YOUR OBJECTIVE. Determine the number of lines in the data that include the word "height", and write only that number.

____ EXTRACTED ENTRIES

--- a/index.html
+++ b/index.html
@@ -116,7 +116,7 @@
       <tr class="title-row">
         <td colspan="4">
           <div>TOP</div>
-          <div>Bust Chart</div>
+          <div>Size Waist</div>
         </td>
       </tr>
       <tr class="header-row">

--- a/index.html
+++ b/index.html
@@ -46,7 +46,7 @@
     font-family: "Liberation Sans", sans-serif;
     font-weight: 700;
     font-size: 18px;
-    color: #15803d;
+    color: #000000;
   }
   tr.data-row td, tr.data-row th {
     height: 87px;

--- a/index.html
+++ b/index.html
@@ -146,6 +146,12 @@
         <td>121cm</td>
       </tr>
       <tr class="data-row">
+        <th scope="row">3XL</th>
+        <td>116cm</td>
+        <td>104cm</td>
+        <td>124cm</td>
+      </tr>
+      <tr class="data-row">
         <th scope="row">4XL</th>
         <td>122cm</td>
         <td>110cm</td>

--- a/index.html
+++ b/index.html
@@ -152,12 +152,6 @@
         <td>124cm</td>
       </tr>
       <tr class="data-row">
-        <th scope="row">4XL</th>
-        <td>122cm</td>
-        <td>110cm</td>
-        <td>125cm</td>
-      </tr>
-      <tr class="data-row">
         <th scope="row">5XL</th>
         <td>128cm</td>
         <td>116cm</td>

________
____ EXTRACTED ENTRIES

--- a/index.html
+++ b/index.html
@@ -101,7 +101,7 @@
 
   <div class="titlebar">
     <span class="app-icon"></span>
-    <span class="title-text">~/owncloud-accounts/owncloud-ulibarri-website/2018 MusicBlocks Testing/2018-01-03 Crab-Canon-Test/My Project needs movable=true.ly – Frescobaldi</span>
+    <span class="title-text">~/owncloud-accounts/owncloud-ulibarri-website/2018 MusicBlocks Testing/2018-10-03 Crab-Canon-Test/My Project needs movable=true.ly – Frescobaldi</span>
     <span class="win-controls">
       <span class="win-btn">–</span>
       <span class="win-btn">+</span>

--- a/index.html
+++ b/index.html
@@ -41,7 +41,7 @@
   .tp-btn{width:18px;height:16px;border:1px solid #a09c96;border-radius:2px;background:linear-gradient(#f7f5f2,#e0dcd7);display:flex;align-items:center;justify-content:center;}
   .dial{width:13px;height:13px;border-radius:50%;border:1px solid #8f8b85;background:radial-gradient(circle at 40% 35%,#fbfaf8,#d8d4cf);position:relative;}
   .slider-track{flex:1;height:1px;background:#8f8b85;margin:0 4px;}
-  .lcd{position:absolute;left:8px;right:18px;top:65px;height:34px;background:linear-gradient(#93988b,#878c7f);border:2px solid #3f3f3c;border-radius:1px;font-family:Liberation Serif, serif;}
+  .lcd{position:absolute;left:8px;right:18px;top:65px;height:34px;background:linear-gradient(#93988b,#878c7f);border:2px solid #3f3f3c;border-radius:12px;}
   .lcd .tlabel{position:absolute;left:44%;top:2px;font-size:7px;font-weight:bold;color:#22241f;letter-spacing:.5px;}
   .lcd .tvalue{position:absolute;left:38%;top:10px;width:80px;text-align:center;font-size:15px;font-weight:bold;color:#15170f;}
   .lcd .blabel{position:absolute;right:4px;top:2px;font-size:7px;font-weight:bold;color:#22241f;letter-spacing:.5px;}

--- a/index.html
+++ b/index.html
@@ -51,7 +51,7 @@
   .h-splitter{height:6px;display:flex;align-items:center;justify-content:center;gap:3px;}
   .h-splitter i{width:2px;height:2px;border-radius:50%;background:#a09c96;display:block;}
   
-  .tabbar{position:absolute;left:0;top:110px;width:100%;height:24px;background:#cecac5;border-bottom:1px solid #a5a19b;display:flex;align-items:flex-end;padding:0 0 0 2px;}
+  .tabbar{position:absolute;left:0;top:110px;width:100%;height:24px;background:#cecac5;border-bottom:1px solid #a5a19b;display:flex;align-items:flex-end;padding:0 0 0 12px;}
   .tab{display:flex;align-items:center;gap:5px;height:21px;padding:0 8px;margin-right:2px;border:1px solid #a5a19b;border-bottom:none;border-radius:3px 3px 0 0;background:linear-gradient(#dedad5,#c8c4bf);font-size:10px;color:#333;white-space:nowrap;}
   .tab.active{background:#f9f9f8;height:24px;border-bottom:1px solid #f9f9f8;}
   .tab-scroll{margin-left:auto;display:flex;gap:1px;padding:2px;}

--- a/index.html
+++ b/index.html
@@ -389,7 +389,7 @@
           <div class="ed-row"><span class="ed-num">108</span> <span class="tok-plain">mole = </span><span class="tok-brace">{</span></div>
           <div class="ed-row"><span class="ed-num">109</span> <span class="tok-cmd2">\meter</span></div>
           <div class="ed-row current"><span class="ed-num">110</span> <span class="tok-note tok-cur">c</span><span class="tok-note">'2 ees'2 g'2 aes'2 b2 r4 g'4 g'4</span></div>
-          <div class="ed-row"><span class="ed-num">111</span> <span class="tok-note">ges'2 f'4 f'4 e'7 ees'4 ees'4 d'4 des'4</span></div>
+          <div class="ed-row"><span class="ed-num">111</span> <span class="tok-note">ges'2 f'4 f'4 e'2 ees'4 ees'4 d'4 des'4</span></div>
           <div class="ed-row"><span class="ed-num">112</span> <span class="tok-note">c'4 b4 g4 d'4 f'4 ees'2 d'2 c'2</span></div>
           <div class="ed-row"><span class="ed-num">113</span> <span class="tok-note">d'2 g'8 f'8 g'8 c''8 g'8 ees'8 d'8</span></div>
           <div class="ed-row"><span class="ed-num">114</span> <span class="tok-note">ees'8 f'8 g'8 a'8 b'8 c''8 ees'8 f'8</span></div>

________

RESPONSE AREA. 12